Exercise: Each line of the material below is to be written out exactly. Leave out any picture.

Working data:
============

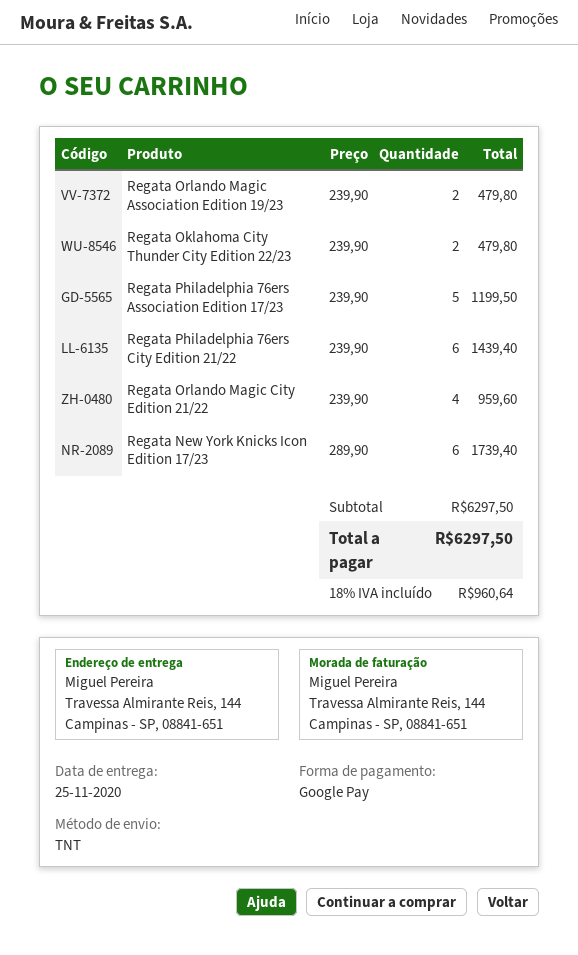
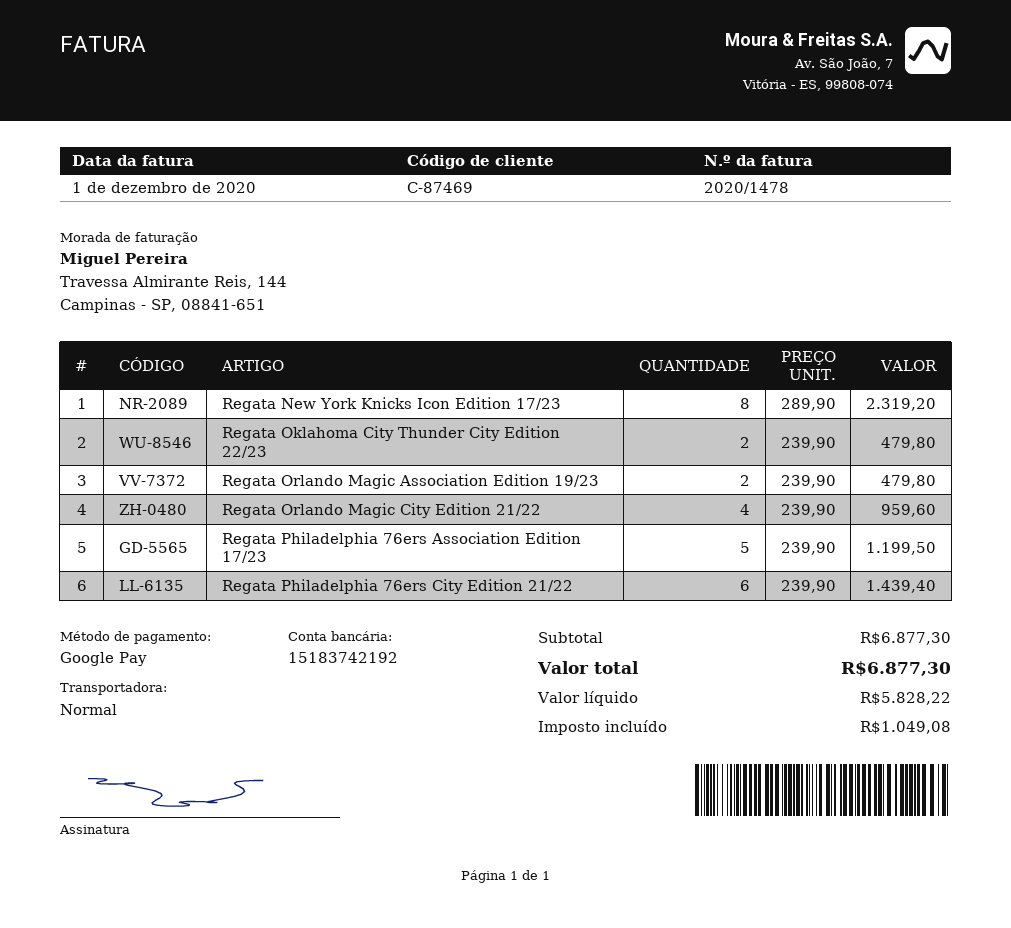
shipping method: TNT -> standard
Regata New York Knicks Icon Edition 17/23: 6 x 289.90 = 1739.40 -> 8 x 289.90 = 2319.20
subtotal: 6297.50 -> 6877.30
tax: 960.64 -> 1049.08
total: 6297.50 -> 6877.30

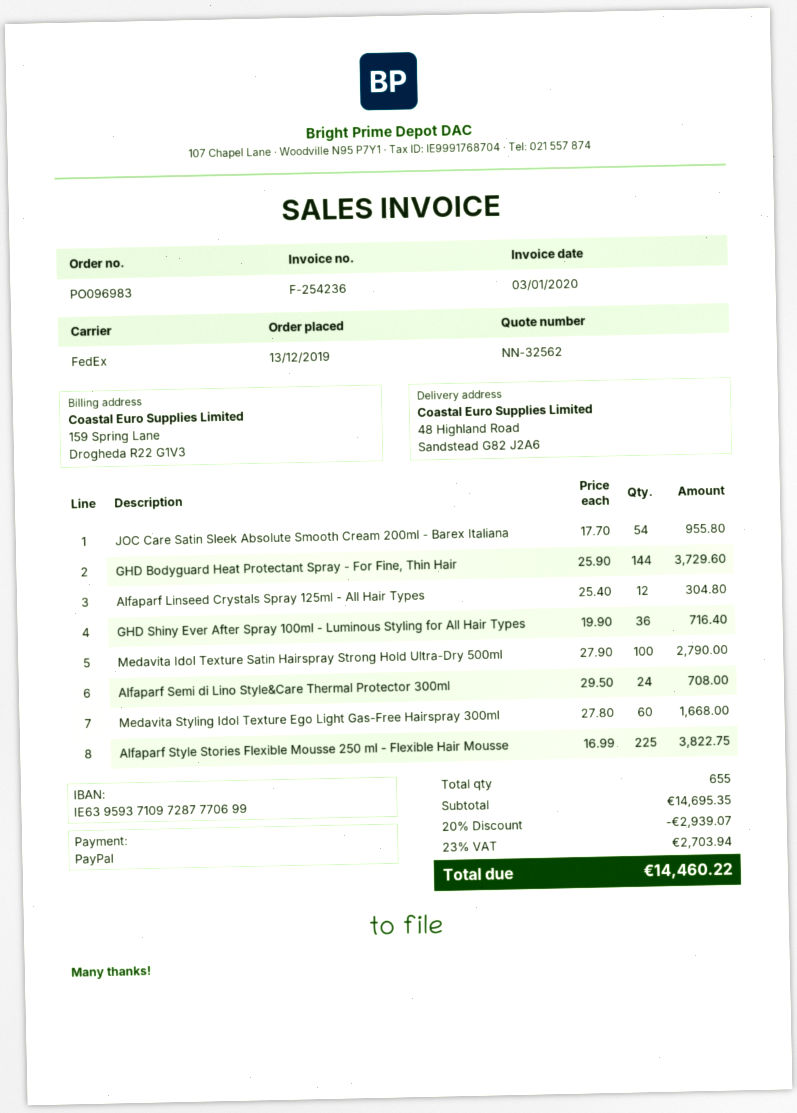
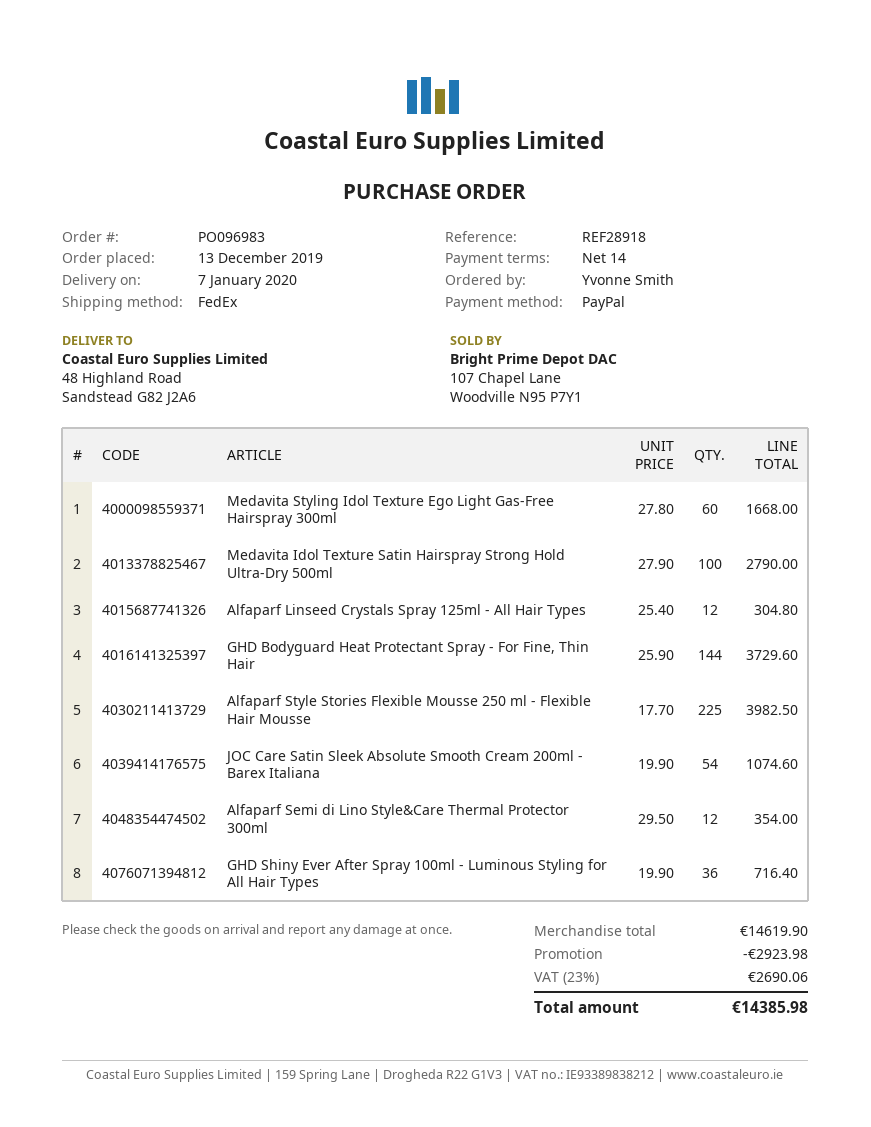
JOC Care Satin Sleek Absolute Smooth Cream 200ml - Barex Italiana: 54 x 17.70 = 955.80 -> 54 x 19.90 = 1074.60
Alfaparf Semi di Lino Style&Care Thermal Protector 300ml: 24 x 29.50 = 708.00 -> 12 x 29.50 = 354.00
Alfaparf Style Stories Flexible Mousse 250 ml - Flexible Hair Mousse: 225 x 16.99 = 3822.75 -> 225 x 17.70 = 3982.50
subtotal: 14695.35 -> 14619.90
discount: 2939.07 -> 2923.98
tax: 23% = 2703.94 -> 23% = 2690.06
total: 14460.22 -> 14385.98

============

Your solution:
shipping method: TNT -> standard
Regata New York Knicks Icon Edition 17/23: 6 x 289.90 = 1739.40 -> 8 x 289.90 = 2319.20
subtotal: 6297.50 -> 6877.30
tax: 960.64 -> 1049.08
total: 6297.50 -> 6877.30

JOC Care Satin Sleek Absolute Smooth Cream 200ml - Barex Italiana: 54 x 17.70 = 955.80 -> 54 x 19.90 = 1074.60
Alfaparf Semi di Lino Style&Care Thermal Protector 300ml: 24 x 29.50 = 708.00 -> 12 x 29.50 = 354.00
Alfaparf Style Stories Flexible Mousse 250 ml - Flexible Hair Mousse: 225 x 16.99 = 3822.75 -> 225 x 17.70 = 3982.50
subtotal: 14695.35 -> 14619.90
discount: 2939.07 -> 2923.98
tax: 23% = 2703.94 -> 23% = 2690.06
total: 14460.22 -> 14385.98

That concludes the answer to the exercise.